Clinical Trials Identifier: NCT04754334
Trial name: A Phase 3 Study to Evaluate the Efficacy and Safety of ORMD-0801 in Subjects With Type 2 Diabetes Mellitus
Diabetes type: Type 2
Trial Sponsor: Oramed, Ltd.
Why does this trial matter?
This trial is one of two phase 3 clinical trials looking at Oramed’s new oral insulin therapy, currently called ORMD-0801. The first trial is no longer recruiting and some of the main results are expected as early as next year.
Oramed’s insulin pill could drastically change the diabetes medication landscape if these studies show positive results.
Oral insulin could provide people with diabetes an easier and potentially more convenient method for taking insulin. This may have positive effects toward helping people keep up with their medication routine – given that some people find injections painful or uncomfortable. In addition, research shows that some people experience stigma as a result of injecting insulin that prevents them from taking it in public or in front of others.
Because the insulin would be also absorbed through the gut and pass through the liver before entering the bloodstream – it might more closely resemble the body’s natural insulin delivery mechanism.
An oral insulin option has long evaded researchers, but ORMD-0801 could be close to changing that. One of the world’s premier diabetes experts, Dr. Anne Peters, a professor of medicine at the Keck School of Medicine of USC and director of the USC Clinical Diabetes Programs, recently joined Oramed’s Scientific Advisory Board. Seeing someone with her credibility in the diabetes community advising Oramed to bring this insulin option to people with diabetes is encouraging.
What is the aim of this trial?
This study will evaluate whether ORMD-0801 can lower participants’ A1C and fasting glucose levels, compared to a placebo.
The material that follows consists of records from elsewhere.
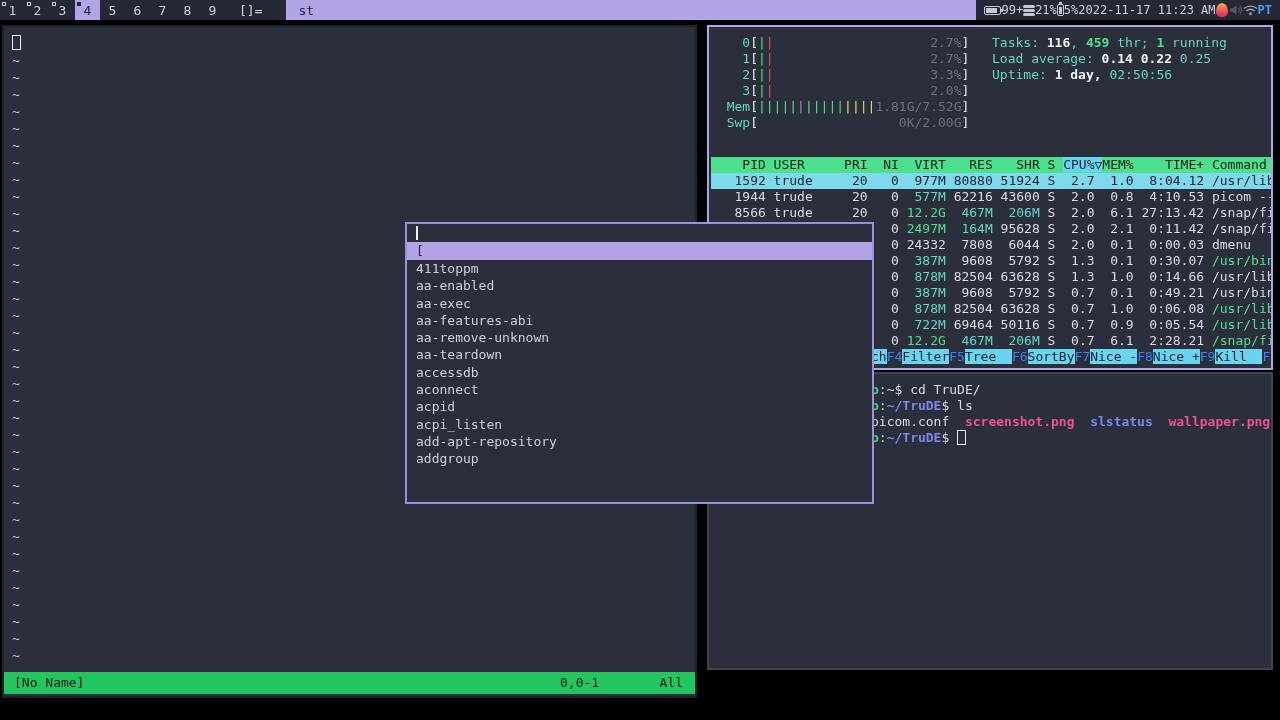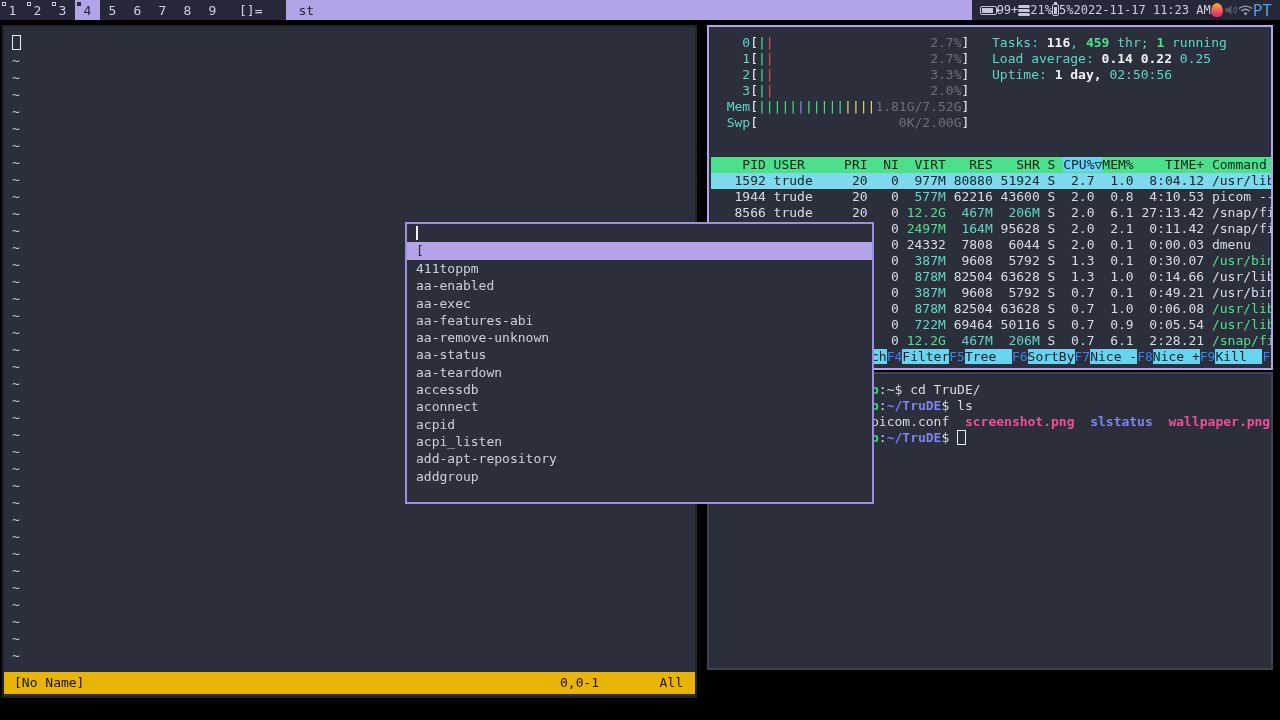"PT" #kbd-lang { font-size: 16px -> 12px; font-weight: normal -> bold }
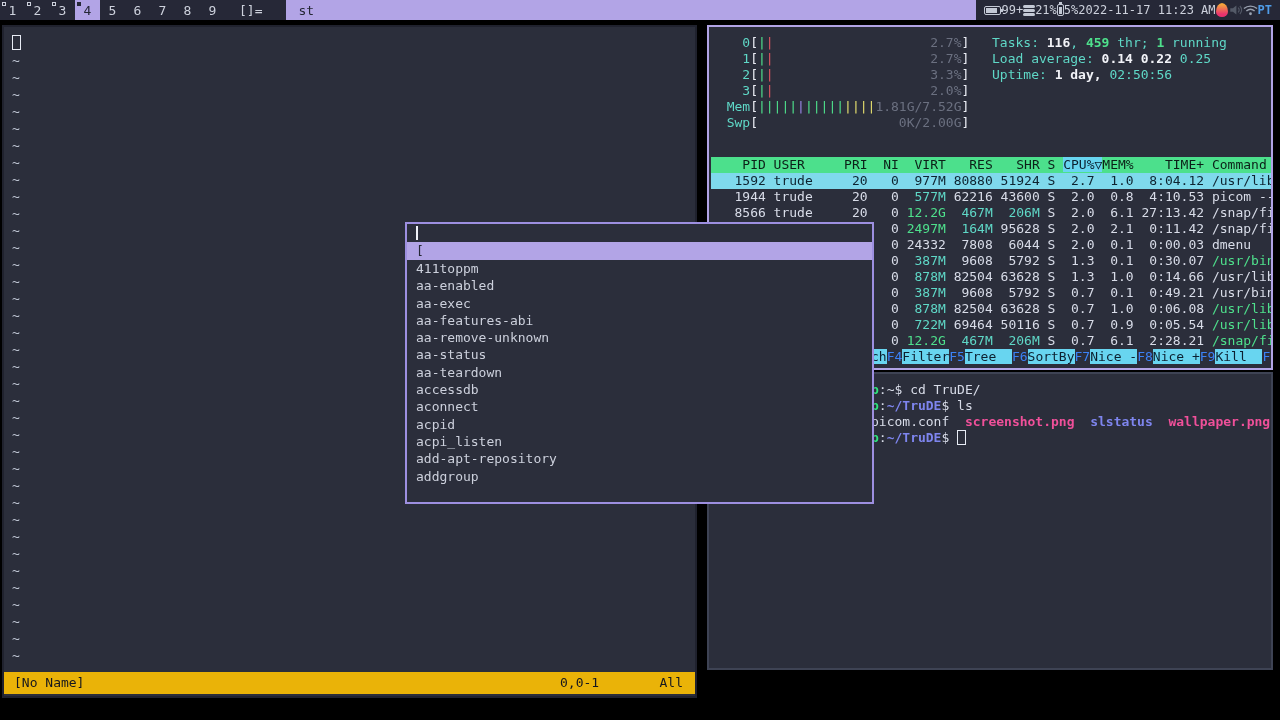"aa-status" div.ln { html: <div>aa-status</div> -> none }
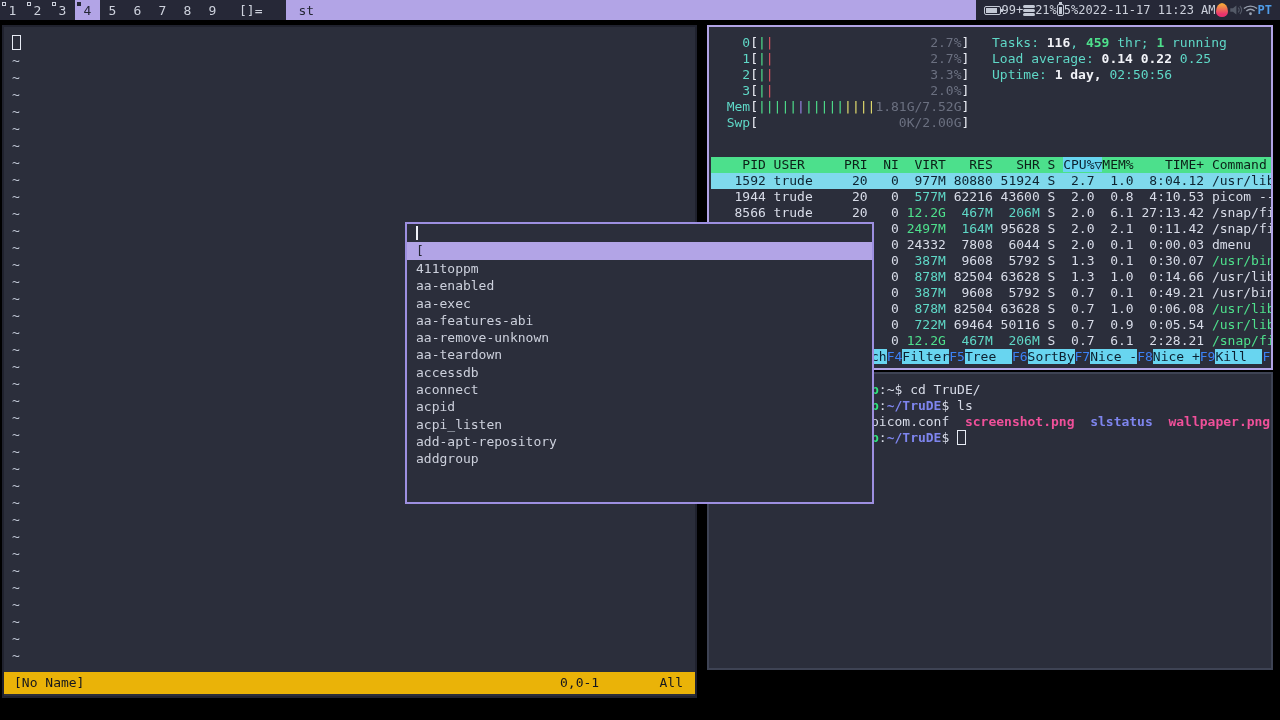"[No Name]" #vim-statusline { background: #eab308 -> #22c55e }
Researchers want to enroll around 450 participants in this trial. The participants will be randomly assigned to receive either a placebo (in this case, a fish oil vitamin) or ORMD-0801 taken once per day (at night). They will continue their medication regimens for 26 weeks, with six visits to the clinic during that period.
During the second part of the trial, the extension period, participants will continue their medication regimens for another 26 weeks. For the entire trial, the study will be “blind,” meaning that neither the participants, the healthcare professionals, the researchers, nor anyone else involved will know which treatment each participant is receiving.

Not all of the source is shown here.